● EXERCISE BRIEF
Look through the entries below. Report each line that has the word "RELIABLE" in it.

** RECORDS PROVIDED follows **

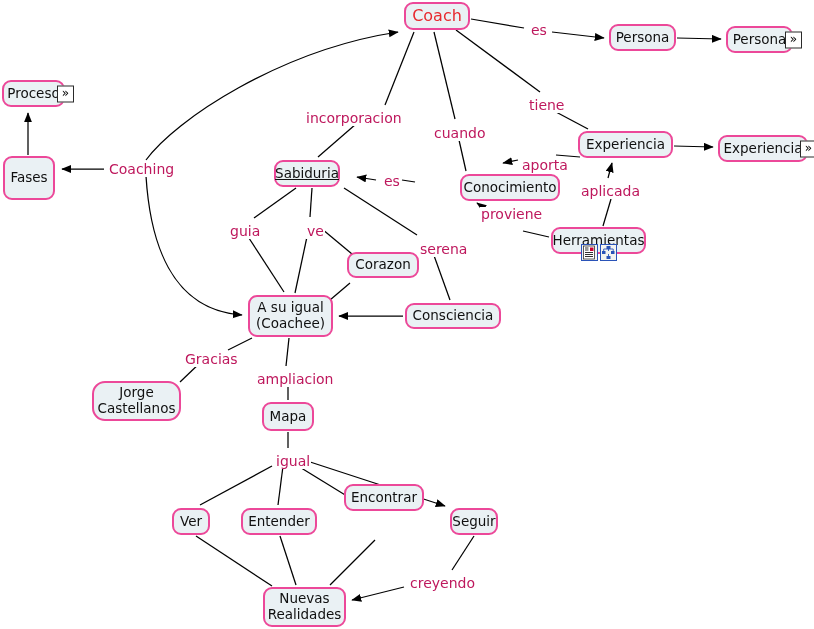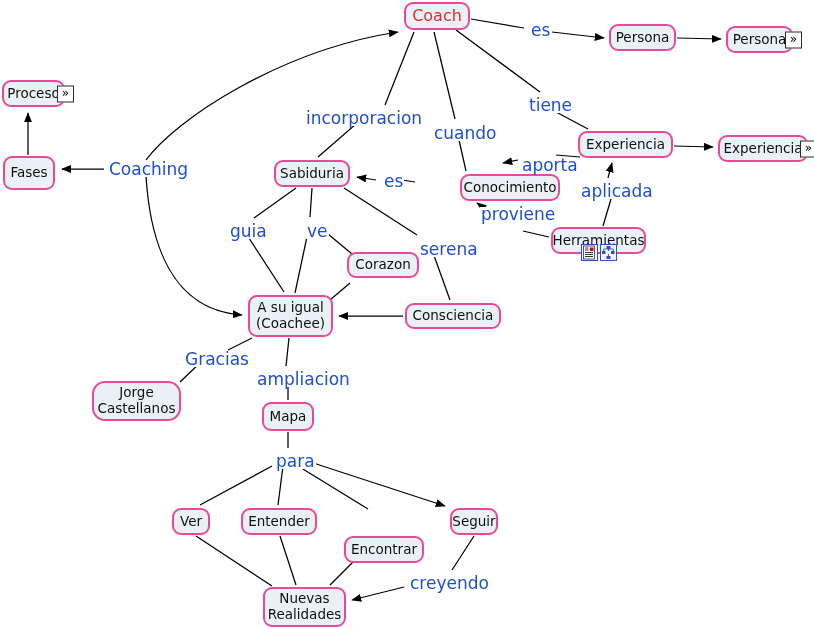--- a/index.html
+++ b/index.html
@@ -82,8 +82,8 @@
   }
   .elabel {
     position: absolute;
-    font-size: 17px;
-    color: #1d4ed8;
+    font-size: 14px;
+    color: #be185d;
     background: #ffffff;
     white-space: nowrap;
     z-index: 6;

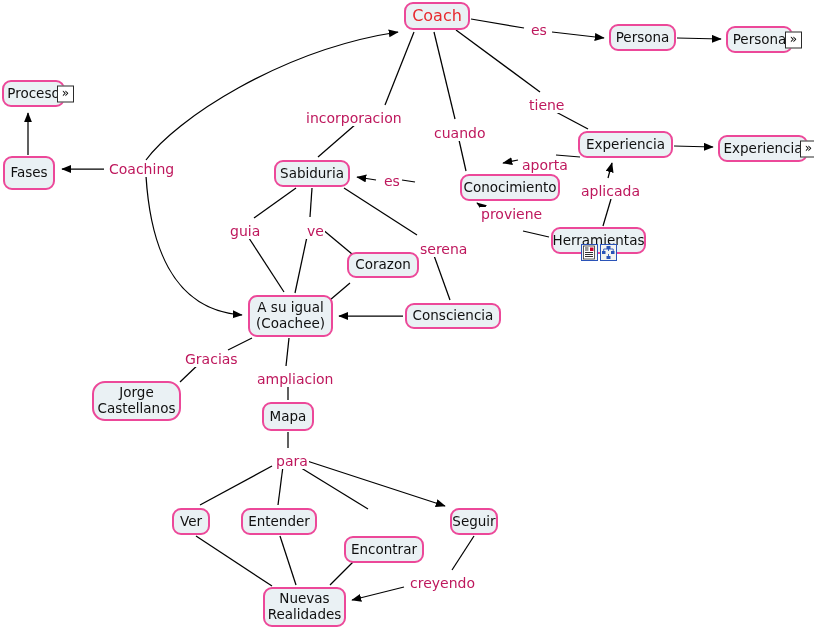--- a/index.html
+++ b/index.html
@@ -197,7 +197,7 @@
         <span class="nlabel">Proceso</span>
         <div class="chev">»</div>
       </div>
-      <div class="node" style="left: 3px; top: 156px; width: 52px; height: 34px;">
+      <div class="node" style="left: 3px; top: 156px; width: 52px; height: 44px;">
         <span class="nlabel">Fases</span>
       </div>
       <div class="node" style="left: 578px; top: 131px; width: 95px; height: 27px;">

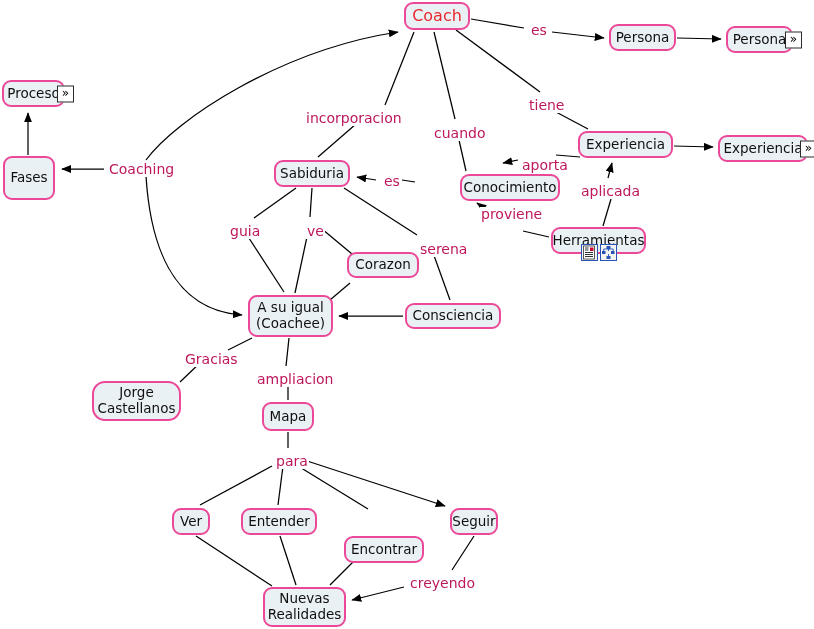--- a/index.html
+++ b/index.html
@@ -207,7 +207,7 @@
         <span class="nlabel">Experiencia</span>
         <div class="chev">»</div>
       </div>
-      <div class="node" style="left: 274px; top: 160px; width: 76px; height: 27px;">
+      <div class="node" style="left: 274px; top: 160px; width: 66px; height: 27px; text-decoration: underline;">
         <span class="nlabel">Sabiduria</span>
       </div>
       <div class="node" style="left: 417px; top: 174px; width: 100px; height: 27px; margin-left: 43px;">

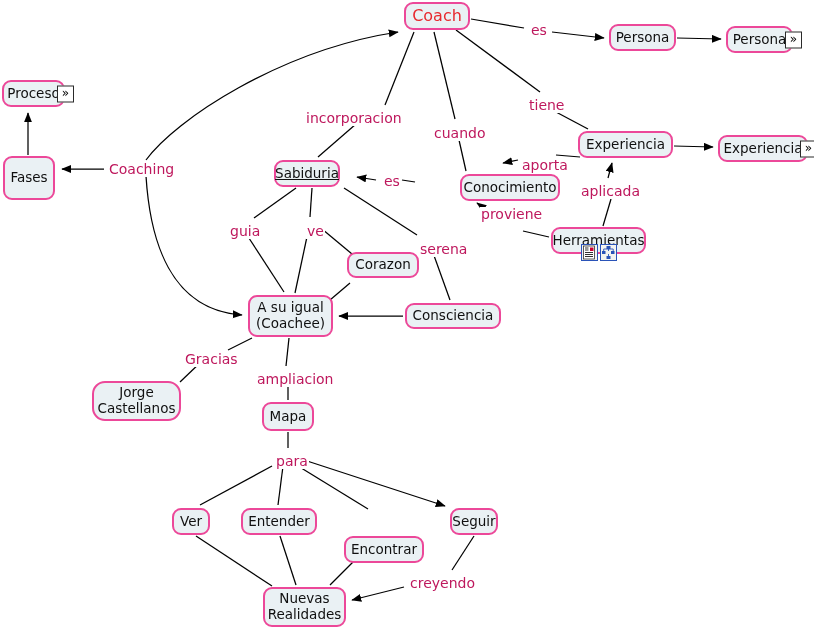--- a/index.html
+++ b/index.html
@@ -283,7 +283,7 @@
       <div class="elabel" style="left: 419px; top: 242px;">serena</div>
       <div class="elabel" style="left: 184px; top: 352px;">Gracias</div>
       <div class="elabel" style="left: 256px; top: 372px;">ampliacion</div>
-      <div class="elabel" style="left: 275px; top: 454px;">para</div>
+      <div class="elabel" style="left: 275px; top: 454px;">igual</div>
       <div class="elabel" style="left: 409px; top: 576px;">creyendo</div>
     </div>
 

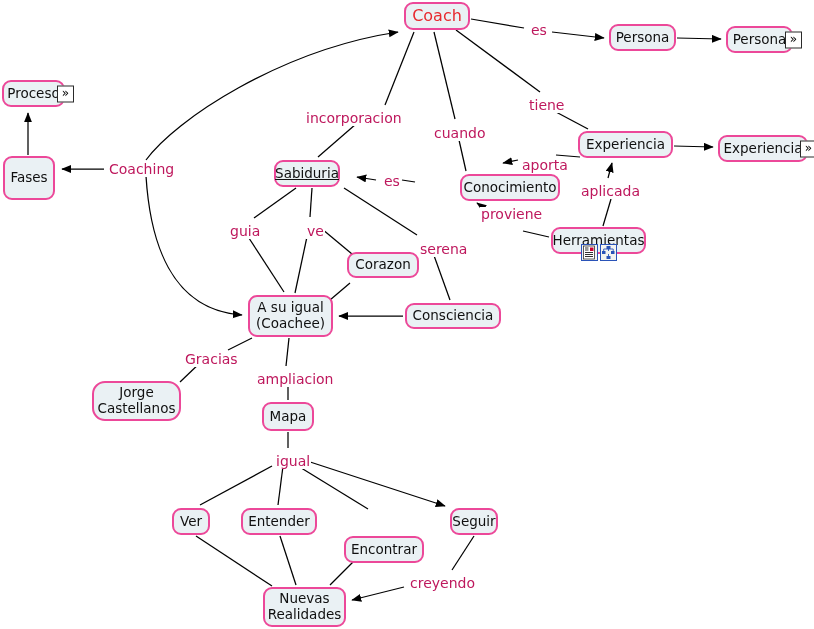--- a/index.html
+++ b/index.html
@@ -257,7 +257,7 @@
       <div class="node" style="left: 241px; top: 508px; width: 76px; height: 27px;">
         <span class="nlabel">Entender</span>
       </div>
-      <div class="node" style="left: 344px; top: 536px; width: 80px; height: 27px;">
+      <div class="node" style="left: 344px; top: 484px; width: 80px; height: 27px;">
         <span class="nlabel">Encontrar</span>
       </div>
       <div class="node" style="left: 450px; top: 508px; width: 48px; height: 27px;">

** End of RECORDS PROVIDED **
** RECORDS PROVIDED follows **

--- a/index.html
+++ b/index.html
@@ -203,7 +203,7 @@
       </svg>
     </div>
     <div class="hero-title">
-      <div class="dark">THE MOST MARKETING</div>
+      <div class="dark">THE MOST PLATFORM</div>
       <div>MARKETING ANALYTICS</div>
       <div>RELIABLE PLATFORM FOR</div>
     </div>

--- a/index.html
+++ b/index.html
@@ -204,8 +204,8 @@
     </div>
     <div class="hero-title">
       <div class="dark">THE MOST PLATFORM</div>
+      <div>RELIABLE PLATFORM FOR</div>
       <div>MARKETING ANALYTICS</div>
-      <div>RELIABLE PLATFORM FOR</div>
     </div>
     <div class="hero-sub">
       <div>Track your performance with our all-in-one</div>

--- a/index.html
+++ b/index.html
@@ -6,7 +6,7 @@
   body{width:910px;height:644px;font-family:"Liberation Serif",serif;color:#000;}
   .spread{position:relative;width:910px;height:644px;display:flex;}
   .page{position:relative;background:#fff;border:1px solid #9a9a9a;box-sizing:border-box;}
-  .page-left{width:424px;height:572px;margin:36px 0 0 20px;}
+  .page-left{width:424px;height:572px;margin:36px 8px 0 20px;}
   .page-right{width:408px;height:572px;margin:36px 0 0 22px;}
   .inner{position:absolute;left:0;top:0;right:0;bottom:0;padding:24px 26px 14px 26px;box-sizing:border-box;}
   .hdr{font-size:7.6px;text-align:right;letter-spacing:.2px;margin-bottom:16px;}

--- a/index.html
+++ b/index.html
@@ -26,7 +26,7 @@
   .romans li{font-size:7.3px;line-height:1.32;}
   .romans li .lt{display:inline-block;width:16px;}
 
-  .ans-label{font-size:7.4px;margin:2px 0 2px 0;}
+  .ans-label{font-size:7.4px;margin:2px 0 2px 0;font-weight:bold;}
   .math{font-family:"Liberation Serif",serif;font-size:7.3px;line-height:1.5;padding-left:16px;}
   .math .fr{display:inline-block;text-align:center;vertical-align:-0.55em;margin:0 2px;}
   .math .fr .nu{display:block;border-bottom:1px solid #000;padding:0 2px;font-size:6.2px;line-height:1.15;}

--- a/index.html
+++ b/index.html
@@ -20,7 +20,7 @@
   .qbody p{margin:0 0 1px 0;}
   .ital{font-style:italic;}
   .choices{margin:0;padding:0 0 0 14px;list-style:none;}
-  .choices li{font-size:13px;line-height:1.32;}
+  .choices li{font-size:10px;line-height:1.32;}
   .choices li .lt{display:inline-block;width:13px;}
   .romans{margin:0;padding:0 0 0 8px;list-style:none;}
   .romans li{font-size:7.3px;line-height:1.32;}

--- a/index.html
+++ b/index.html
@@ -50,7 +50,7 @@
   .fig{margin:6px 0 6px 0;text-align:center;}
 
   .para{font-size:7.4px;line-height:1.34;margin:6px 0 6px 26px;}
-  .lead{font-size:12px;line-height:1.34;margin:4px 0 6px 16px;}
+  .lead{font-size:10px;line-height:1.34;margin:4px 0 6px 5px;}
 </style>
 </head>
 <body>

** End of RECORDS PROVIDED **
** RECORDS PROVIDED follows **

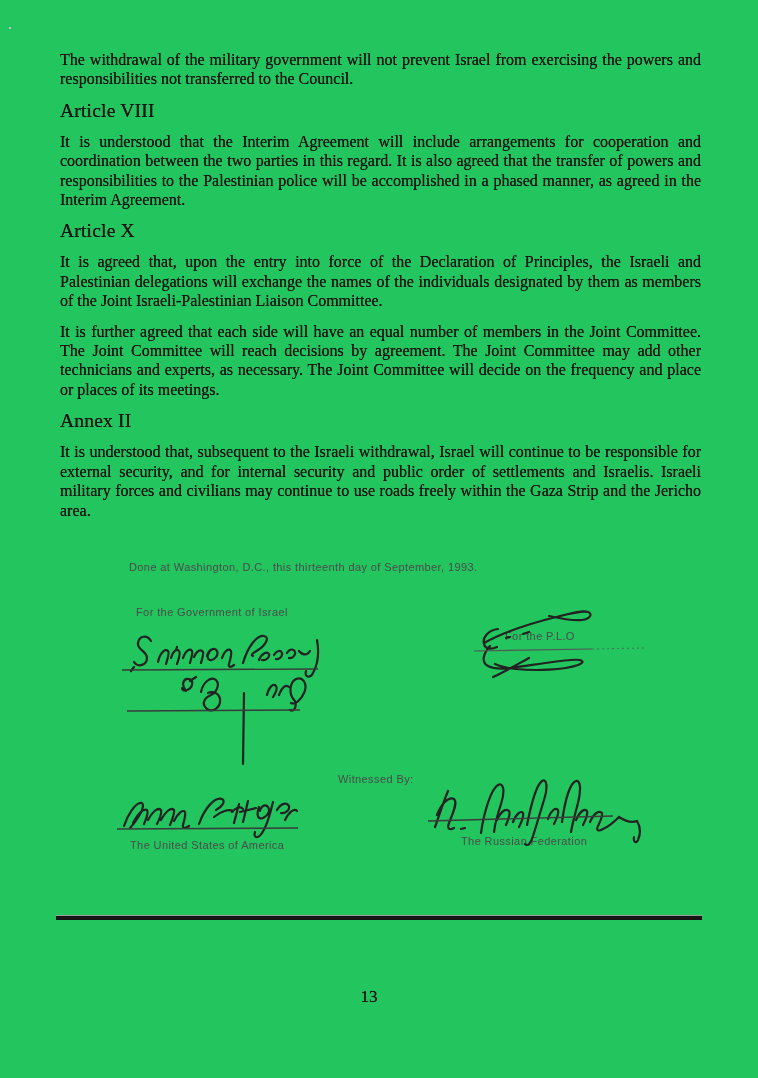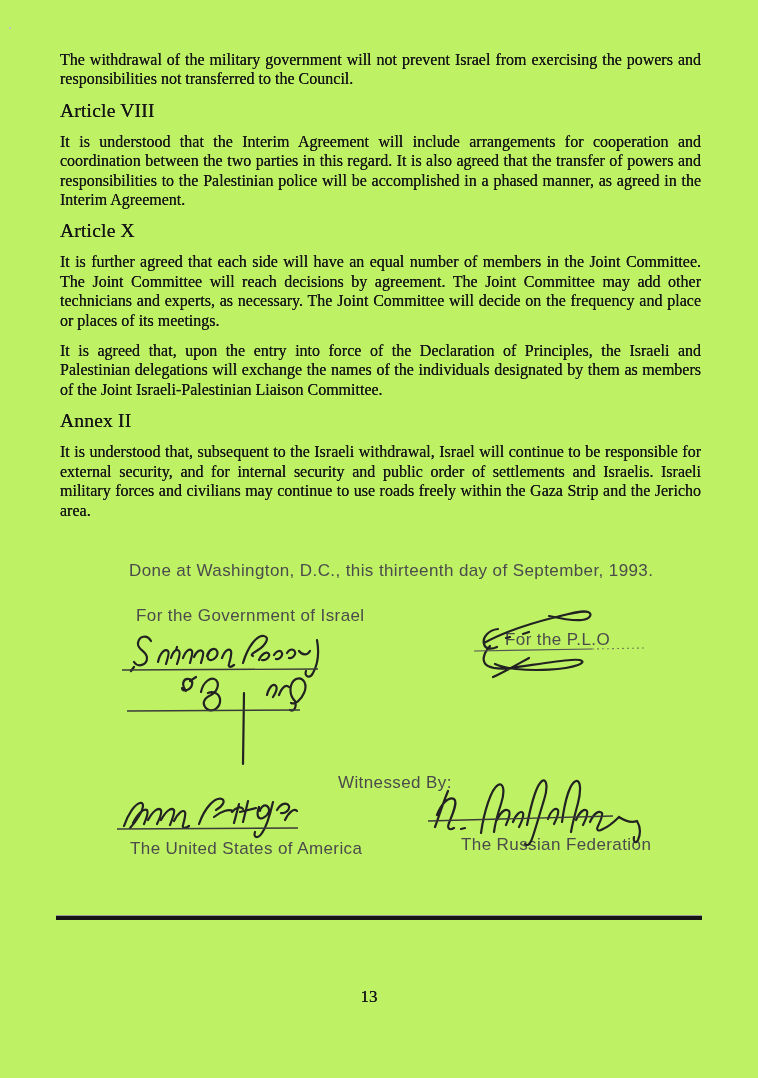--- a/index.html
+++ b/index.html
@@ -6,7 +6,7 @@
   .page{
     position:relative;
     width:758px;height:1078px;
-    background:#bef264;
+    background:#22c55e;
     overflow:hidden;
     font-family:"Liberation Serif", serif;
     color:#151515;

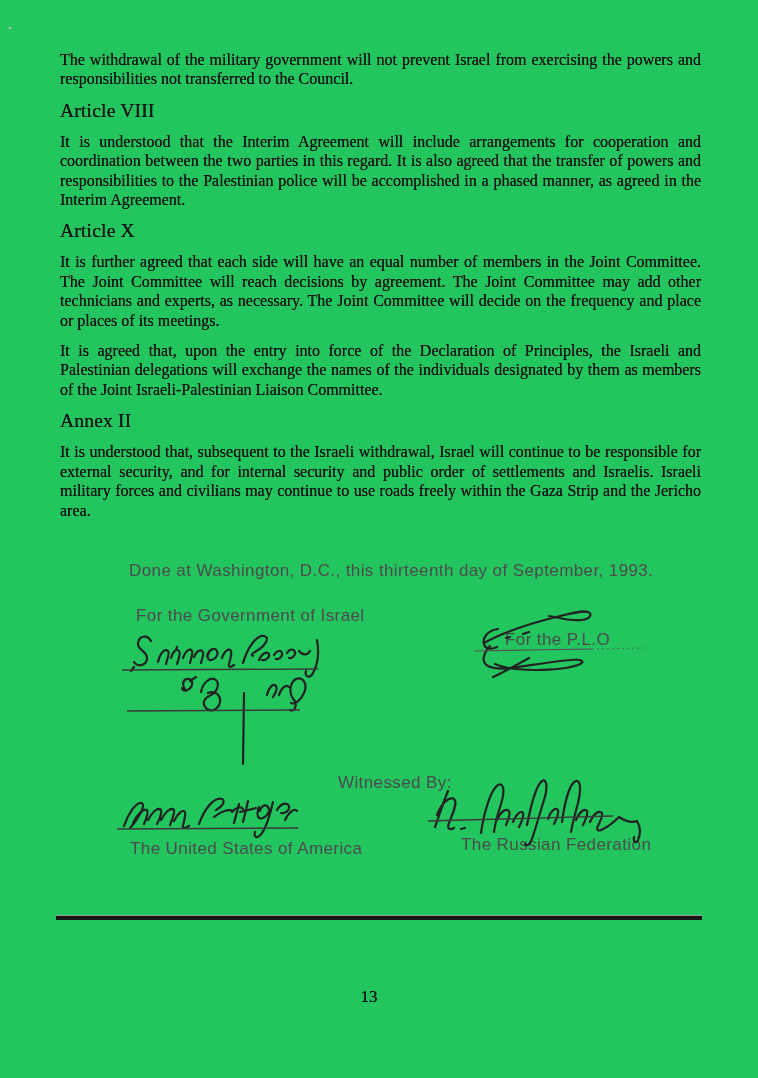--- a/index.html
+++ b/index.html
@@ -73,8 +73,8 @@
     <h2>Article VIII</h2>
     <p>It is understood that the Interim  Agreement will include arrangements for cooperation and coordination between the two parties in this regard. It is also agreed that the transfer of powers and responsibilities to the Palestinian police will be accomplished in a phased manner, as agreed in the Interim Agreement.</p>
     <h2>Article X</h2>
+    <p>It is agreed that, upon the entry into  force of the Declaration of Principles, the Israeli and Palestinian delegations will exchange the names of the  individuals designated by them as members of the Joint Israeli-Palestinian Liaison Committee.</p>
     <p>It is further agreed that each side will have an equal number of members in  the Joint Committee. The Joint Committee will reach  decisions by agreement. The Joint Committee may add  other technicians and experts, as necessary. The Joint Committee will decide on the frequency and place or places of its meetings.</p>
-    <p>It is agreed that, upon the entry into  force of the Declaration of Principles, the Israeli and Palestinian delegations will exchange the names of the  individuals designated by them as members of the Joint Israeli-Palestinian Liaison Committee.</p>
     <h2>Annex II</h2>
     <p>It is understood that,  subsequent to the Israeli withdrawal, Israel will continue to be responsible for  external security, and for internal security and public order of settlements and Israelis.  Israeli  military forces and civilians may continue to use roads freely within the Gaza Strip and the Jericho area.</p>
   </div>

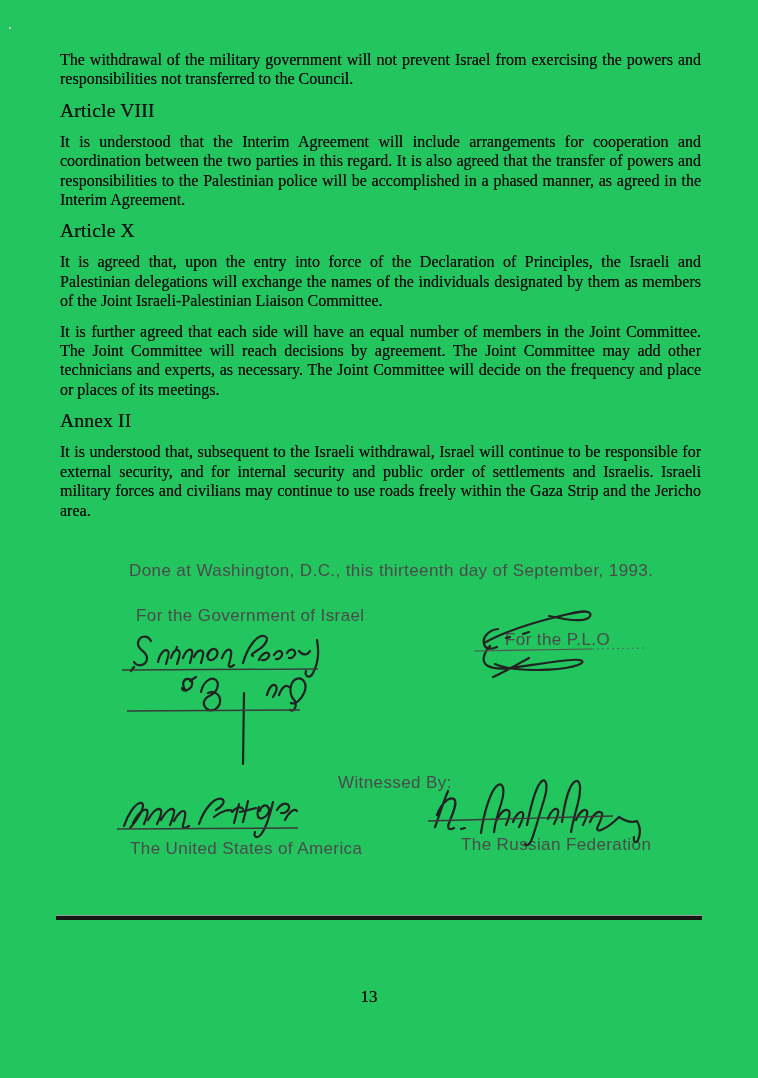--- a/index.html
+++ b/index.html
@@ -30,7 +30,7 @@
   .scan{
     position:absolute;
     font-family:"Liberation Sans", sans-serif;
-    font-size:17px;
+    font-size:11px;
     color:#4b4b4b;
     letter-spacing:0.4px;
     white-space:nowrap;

** End of RECORDS PROVIDED **

● YOUR RESPONSE
       <div>RELIABLE PLATFORM FOR</div>
+      <div>RELIABLE PLATFORM FOR</div>
-      <div>RELIABLE PLATFORM FOR</div>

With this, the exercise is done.